Elle reproche aux gouvernements fédéral et ontarien de rendre son travail presque futile.
«Je me demande bien pourquoi on m'a engagée si les gouvernements vont faire fi de tout ce que je dis. Je tente de créer quelque chose afin que ma communauté puisse avoir un plus grand mot à dire sur le secteur défini par le traité. Et les gouvernements semblent s'en ficher. Je suis fâchée, frustrée, agacée et peinée.»
Hanna Sewell, une infirmière membre de la Première Nation Batchewana, près de Sault Ste. Marie, en Ontario, souhaite aussi que les jeunes portent le flambeau, car ce sont eux qui devront vivre avec les répercussions d'un développement accéléré.

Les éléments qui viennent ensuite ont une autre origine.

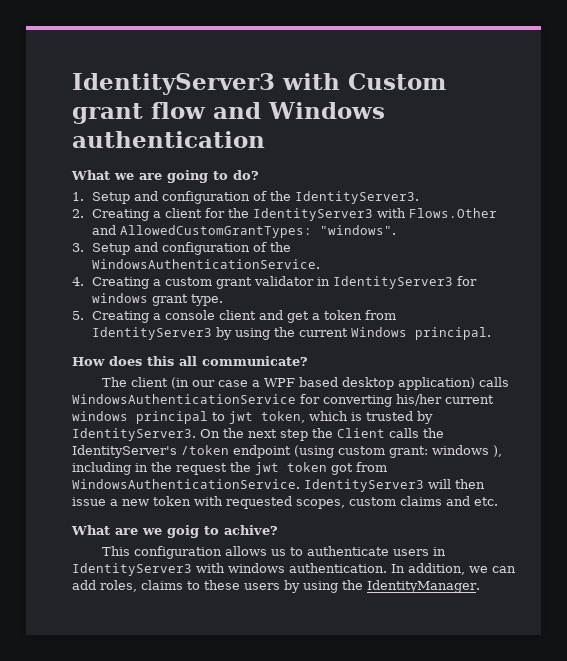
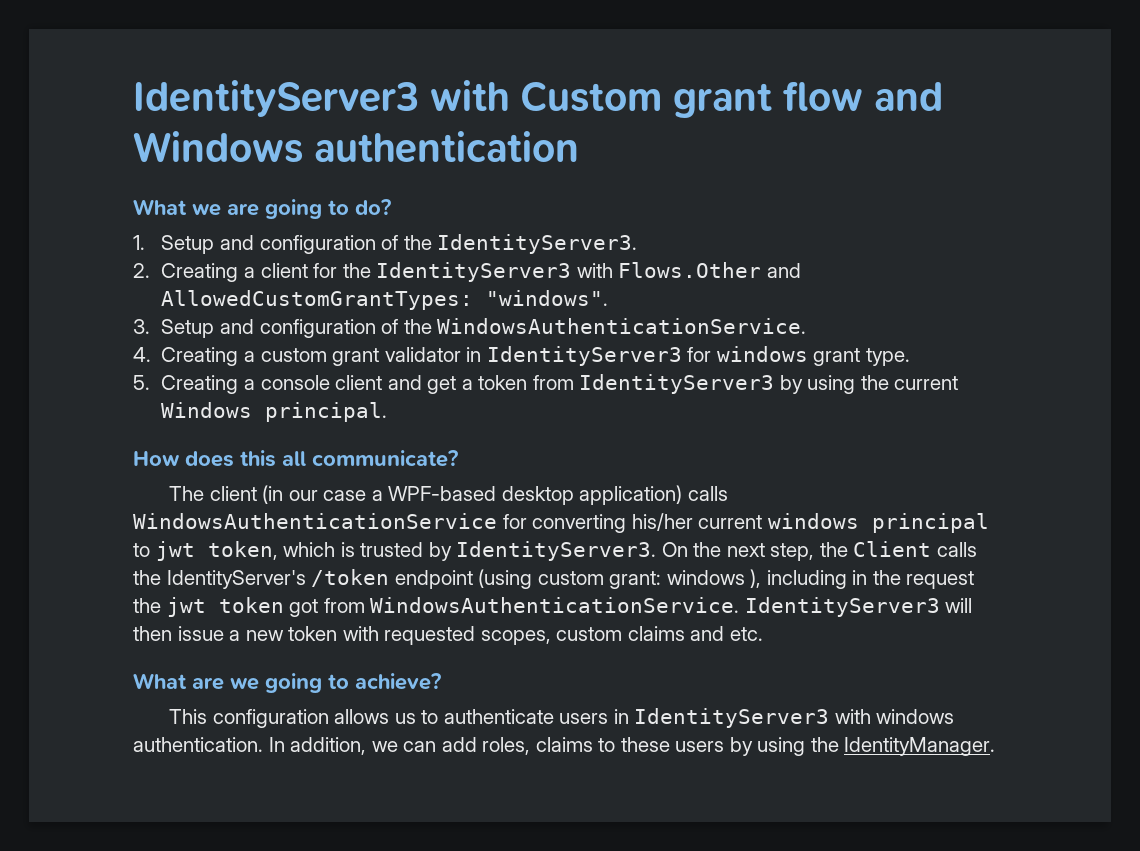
[264,377,339,387] WPF based -> [388,486,497,501] WPF-based
[280,429,308,441] step -> [770,543,815,561] step,
[167,525,278,538] goig to achive? -> [265,673,441,693] going to achieve?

«Si la terre souffre, nous souffrons tous en même temps, lance-t-elle. Nous ne voulons pas de ces lois. Nous sommes les prochaines générations qui devront gouverner ces territoires et les sauver.»
Pierre Debassige, un jeune conseiller de la Première Nation Anishinabek Nation, mentionne que ce ne sont pas seulement les Premières Nations qui devront subir les conséquences de l'imposition de projets d'infrastructure.»
«Si l'on commence à lancer des projets de développement dans le Cercle de feu du nord de l'Ontario, cela affectera tous les lacs, toutes les rivières qui viennent se jeter dans les Grands Lacs. Si l'on contamine ces cours d'eau, cela n'affectera pas seulement nos communautés, mais tout le sud de l'Ontario.»
Selon lui, c'est au tour de sa génération de porter le combat.
«Si nous restons unis, nous vaincrons. Si nous sommes divisés, nous tomberons les uns après les autres. Je me demande ce que mes arrière-arrière-arrière-arrière-petits-enfants feront. Peut-être, ils verront tout ce que j'ai réalisé moi-même et je me suis battu pour tout ça.»